DATA FOR REVIEW:
• • • • • • •
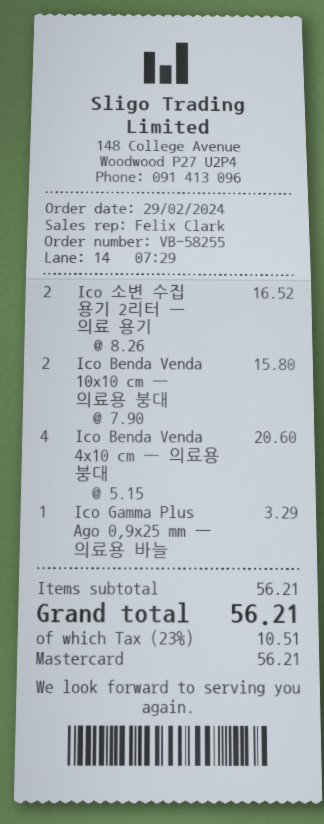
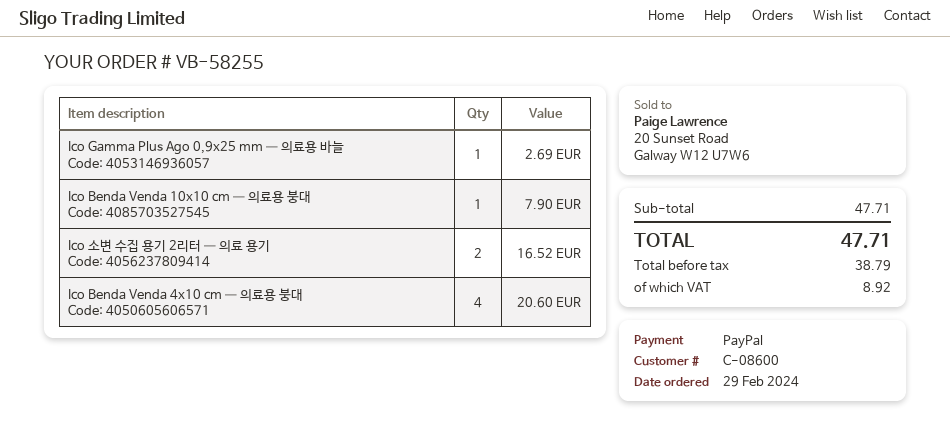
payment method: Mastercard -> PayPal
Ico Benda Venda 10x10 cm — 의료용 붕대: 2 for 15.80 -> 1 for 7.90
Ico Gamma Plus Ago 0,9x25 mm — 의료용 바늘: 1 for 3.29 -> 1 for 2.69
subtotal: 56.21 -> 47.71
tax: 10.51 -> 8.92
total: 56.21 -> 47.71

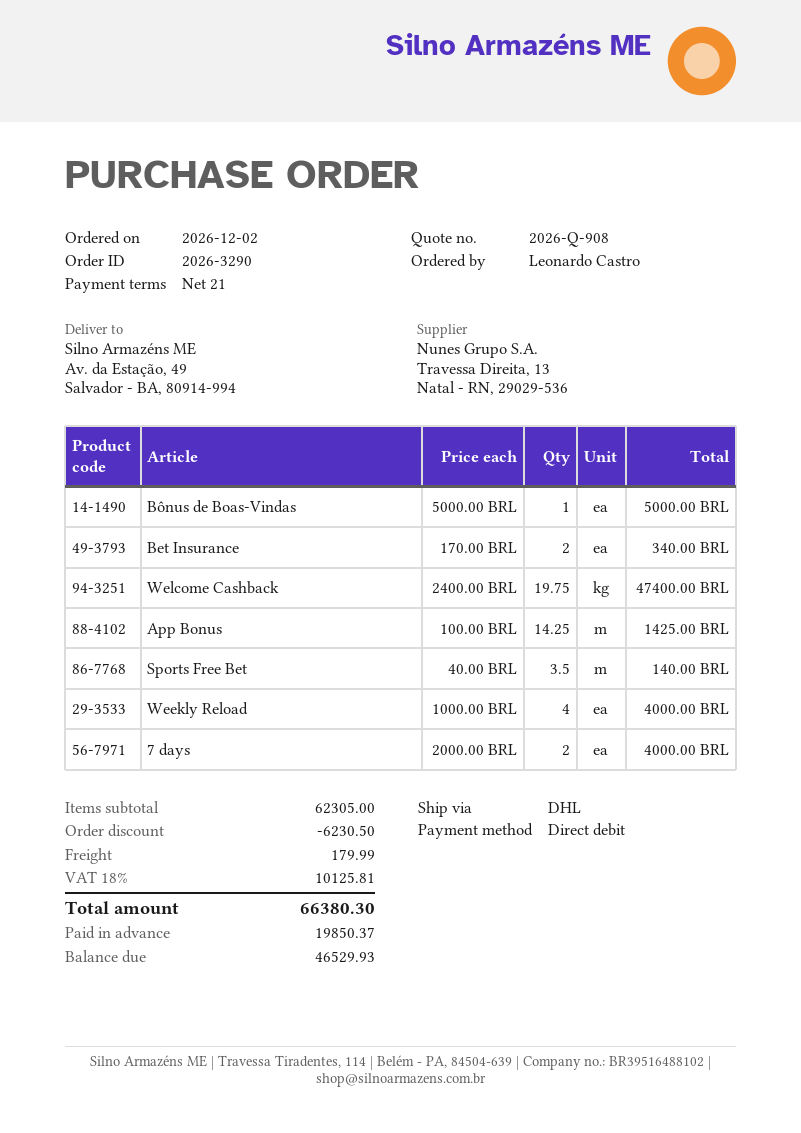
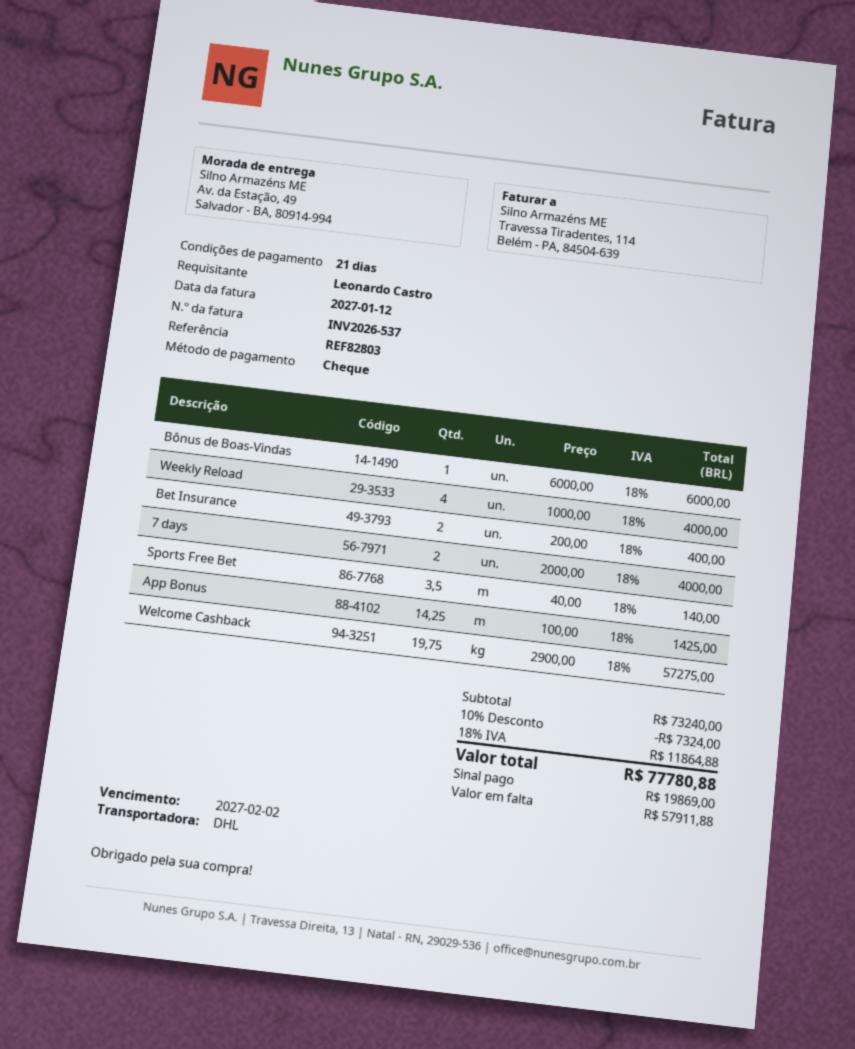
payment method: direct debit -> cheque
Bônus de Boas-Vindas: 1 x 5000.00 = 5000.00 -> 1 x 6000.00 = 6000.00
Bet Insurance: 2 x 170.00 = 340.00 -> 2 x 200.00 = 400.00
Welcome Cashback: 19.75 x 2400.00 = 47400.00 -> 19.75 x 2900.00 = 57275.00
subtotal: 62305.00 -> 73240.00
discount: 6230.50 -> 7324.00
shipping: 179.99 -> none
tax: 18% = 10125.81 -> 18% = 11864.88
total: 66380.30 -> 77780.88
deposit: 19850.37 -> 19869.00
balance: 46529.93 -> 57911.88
• • • • • • •
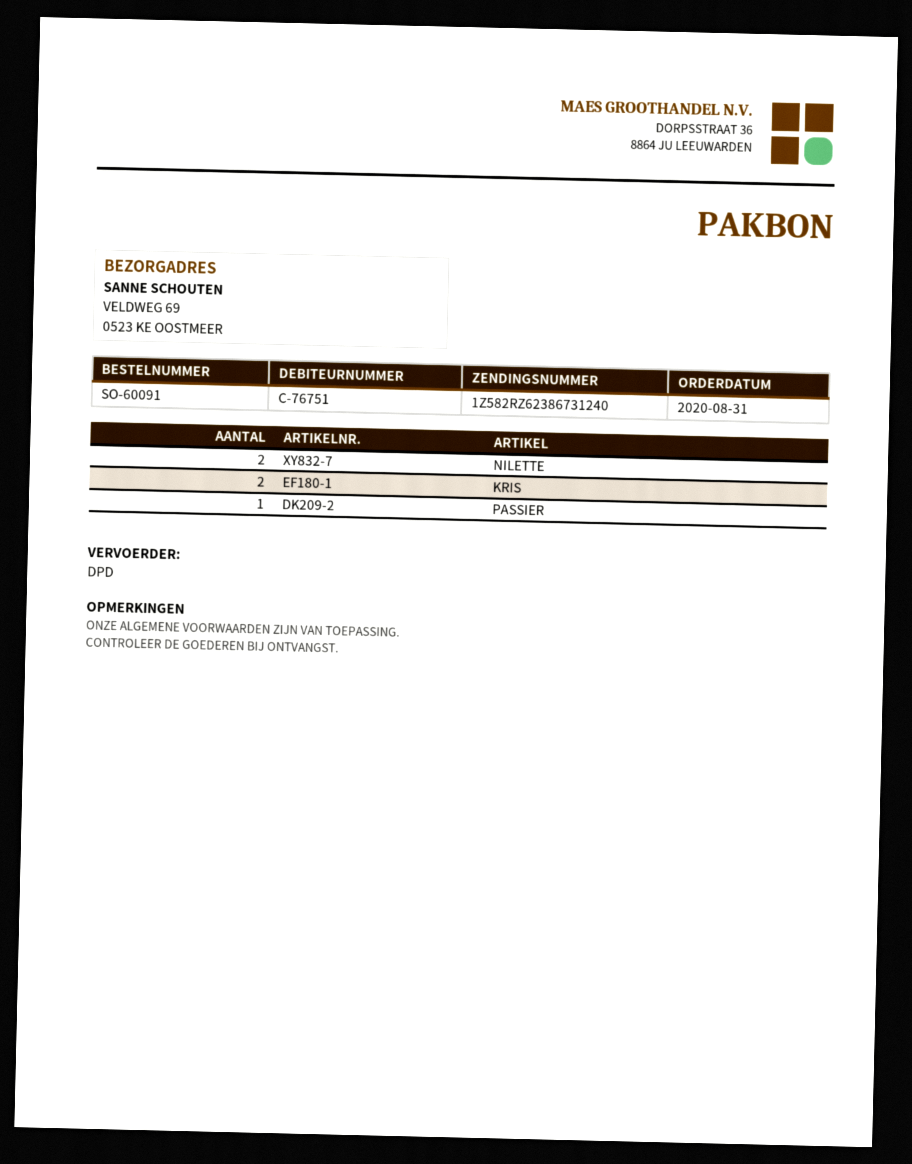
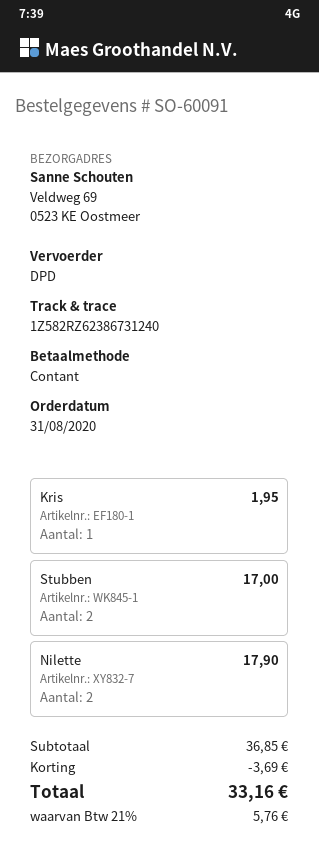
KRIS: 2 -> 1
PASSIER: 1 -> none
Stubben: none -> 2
• • • • • • •
PROBLEM TO SOLVE:
Copy the entries above exactly, but only from the line holding "subtotal: 62305.00 -> 73240.00" through the line holding "balance: 46529.93 -> 57911.88", both included.

RESULT BELOW:
subtotal: 62305.00 -> 73240.00
discount: 6230.50 -> 7324.00
shipping: 179.99 -> none
tax: 18% = 10125.81 -> 18% = 11864.88
total: 66380.30 -> 77780.88
deposit: 19850.37 -> 19869.00
balance: 46529.93 -> 57911.88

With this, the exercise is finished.